%%

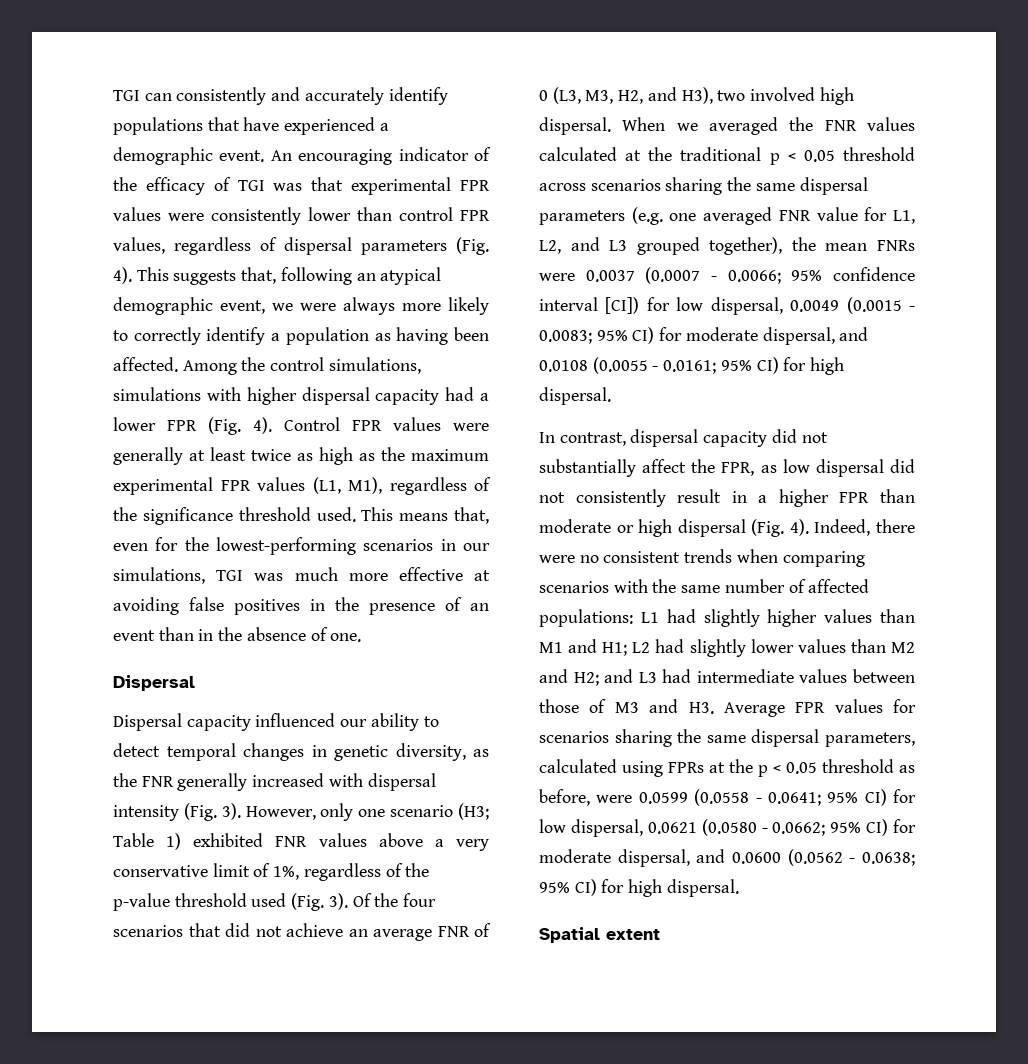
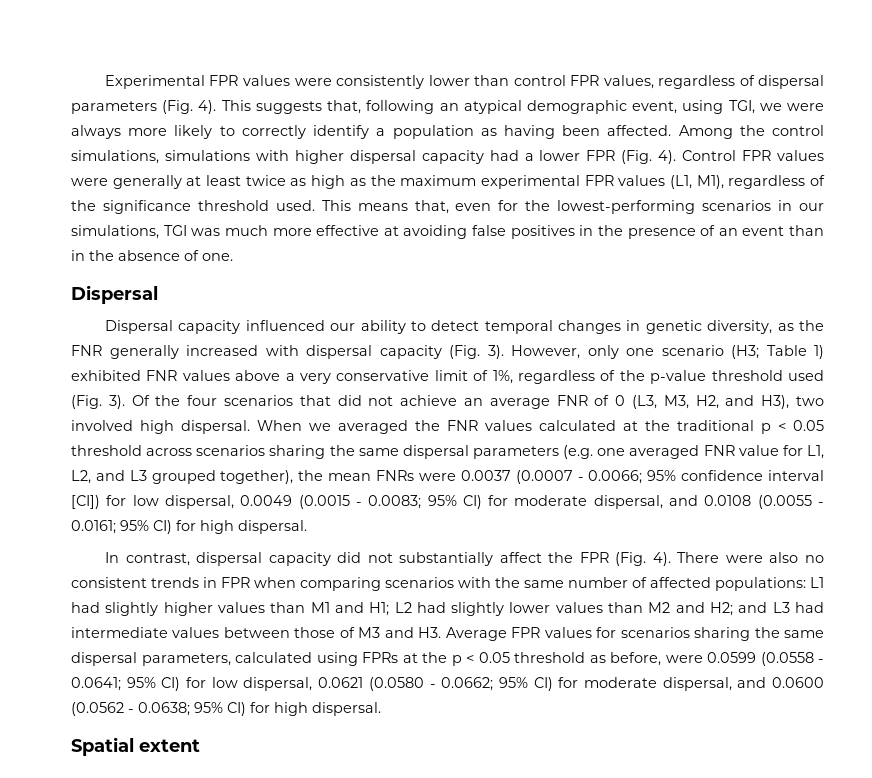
- TGI can consistently and accurately identify populations that have experienced a demographic event. An encouraging indicator of the efficacy of TGI was that experimental FPR values were consistently lower than control FPR values, regardless of dispersal parameters (Fig. 4).
+ Experimental FPR values were consistently lower than control FPR values, regardless of dispersal parameters (Fig. 4).
- This suggests that, following an atypical demographic event, we were always more likely to correctly identify a population as having been affected.
+ This suggests that, following an atypical demographic event, using TGI, we were always more likely to correctly identify a population as having been affected.
- Dispersal capacity influenced our ability to detect temporal changes in genetic diversity, as the FNR generally increased with dispersal intensity (Fig. 3).
+ Dispersal capacity influenced our ability to detect temporal changes in genetic diversity, as the FNR generally increased with dispersal capacity (Fig. 3).
- In contrast, dispersal capacity did not substantially affect the FPR, as low dispersal did not consistently result in a higher FPR than moderate or high dispersal (Fig. 4). Indeed, there were no consistent trends when comparing scenarios with the same number of affected populations:
+ In contrast, dispersal capacity did not substantially affect the FPR (Fig. 4). There were also no consistent trends in FPR when comparing scenarios with the same number of affected populations:

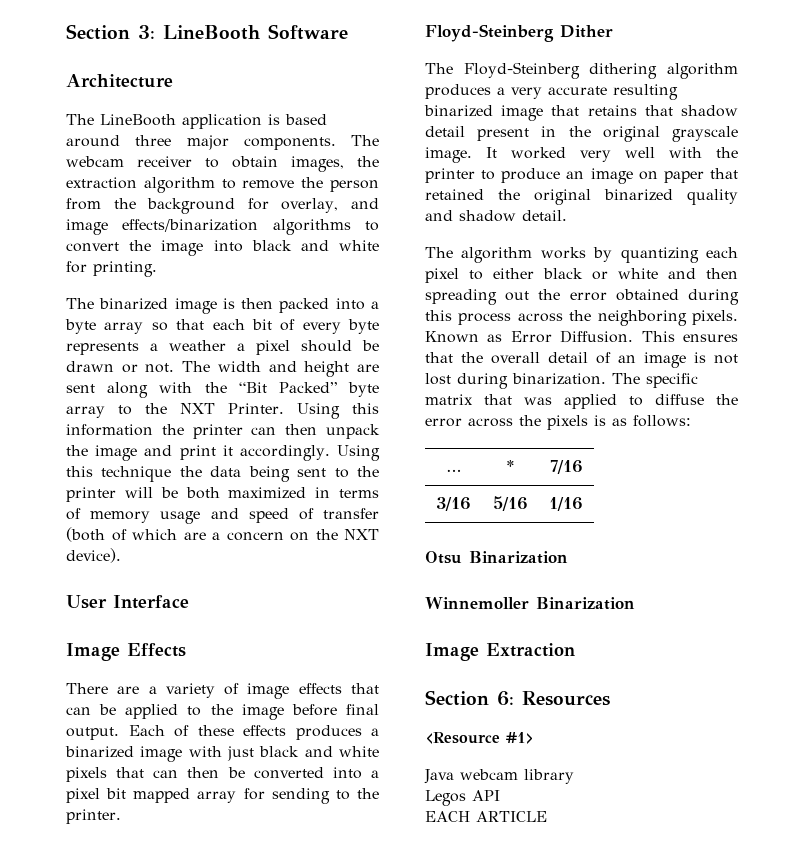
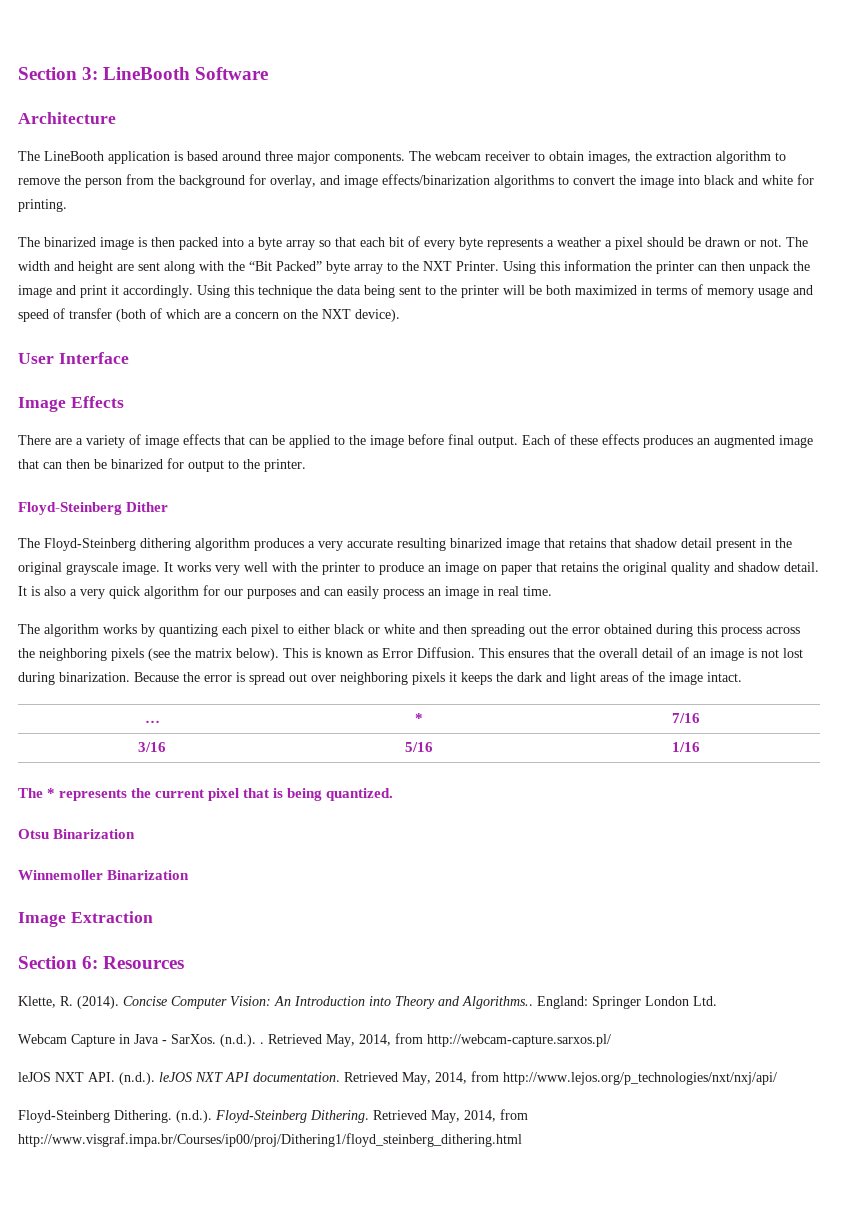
- Each of these effects produces a binarized image with just black and white pixels that can then be converted into a pixel bit mapped array for sending to the printer.
+ Each of these effects produces an augmented image that can then be binarized for output to the printer.
- It worked very well with the printer to produce an image on paper that retained the original binarized quality and shadow detail.
+ It works very well with the printer to produce an image on paper that retains the original quality and shadow detail. It is also a very quick algorithm for our purposes and can easily process an image in real time.
- The algorithm works by quantizing each pixel to either black or white and then spreading out the error obtained during this process across the neighboring pixels. Known as Error Diffusion.
+ The algorithm works by quantizing each pixel to either black or white and then spreading out the error obtained during this process across the neighboring pixels (see the matrix below). This is known as Error Diffusion.
- The specific matrix that was applied to diffuse the error across the pixels is as follows:
+ Because the error is spread out over neighboring pixels it keeps the dark and light areas of the image intact.
+ The * represents the current pixel that is being quantized.
- <Resource #1>
- Java webcam library
- Legos API
- EACH ARTICLE
+ Klette, R. (2014). Concise Computer Vision: An Introduction into Theory and Algorithms.. England: Springer London Ltd.
+ Webcam Capture in Java - SarXos. (n.d.). . Retrieved May, 2014, from http://webcam-capture.sarxos.pl/
+ leJOS NXT API. (n.d.). leJOS NXT API documentation. Retrieved May, 2014, from http://www.lejos.org/p_technologies/nxt/nxj/api/
+ Floyd-Steinberg Dithering. (n.d.). Floyd-Steinberg Dithering. Retrieved May, 2014, from http://www.visgraf.impa.br/Courses/ip00/proj/Dithering1/floyd_steinberg_dithering.html

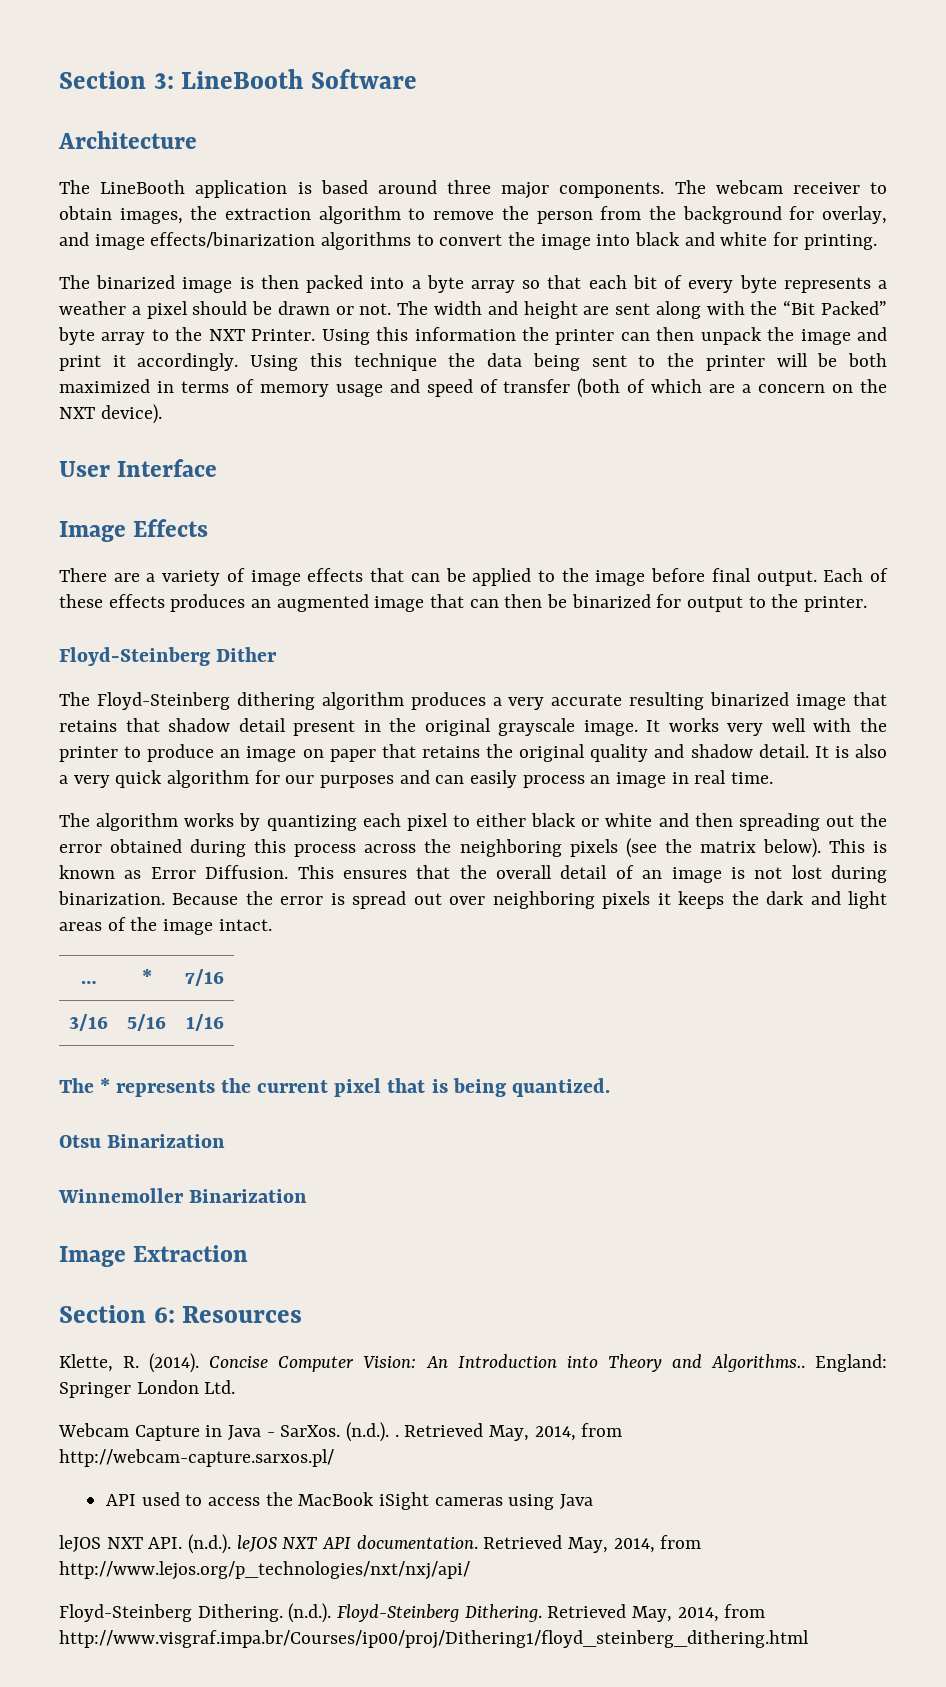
+ API used to access the MacBook iSight cameras using Java

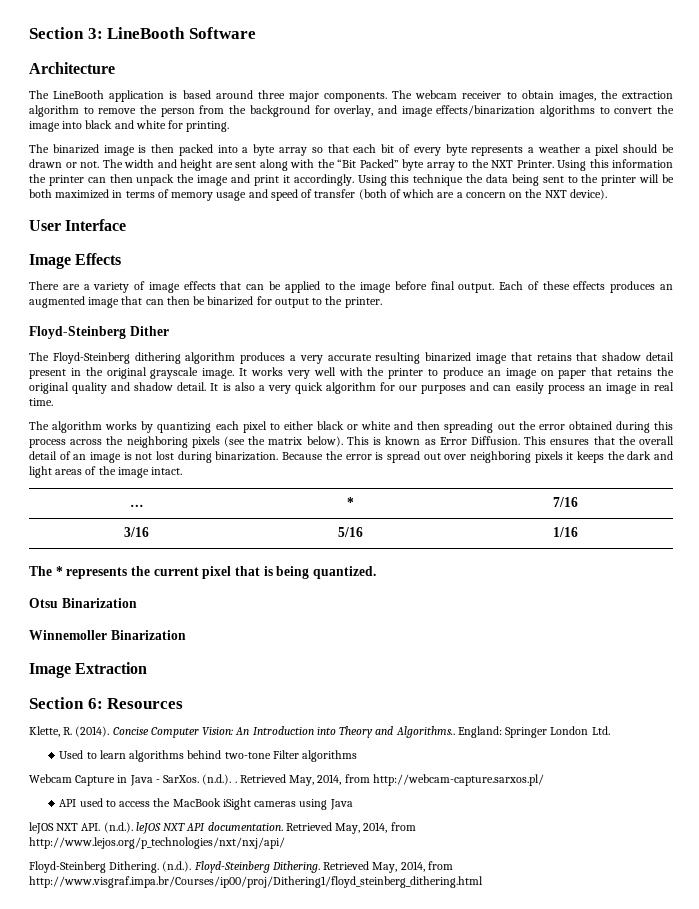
+ Used to learn algorithms behind two-tone Filter algorithms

%%

# Work to complete
An answer is complete only when it holds every line above containing the string "affected".

# Exercise response
- This suggests that, following an atypical demographic event, we were always more likely to correctly identify a population as having been affected.
+ This suggests that, following an atypical demographic event, using TGI, we were always more likely to correctly identify a population as having been affected.
- In contrast, dispersal capacity did not substantially affect the FPR, as low dispersal did not consistently result in a higher FPR than moderate or high dispersal (Fig. 4). Indeed, there were no consistent trends when comparing scenarios with the same number of affected populations:
+ In contrast, dispersal capacity did not substantially affect the FPR (Fig. 4). There were also no consistent trends in FPR when comparing scenarios with the same number of affected populations:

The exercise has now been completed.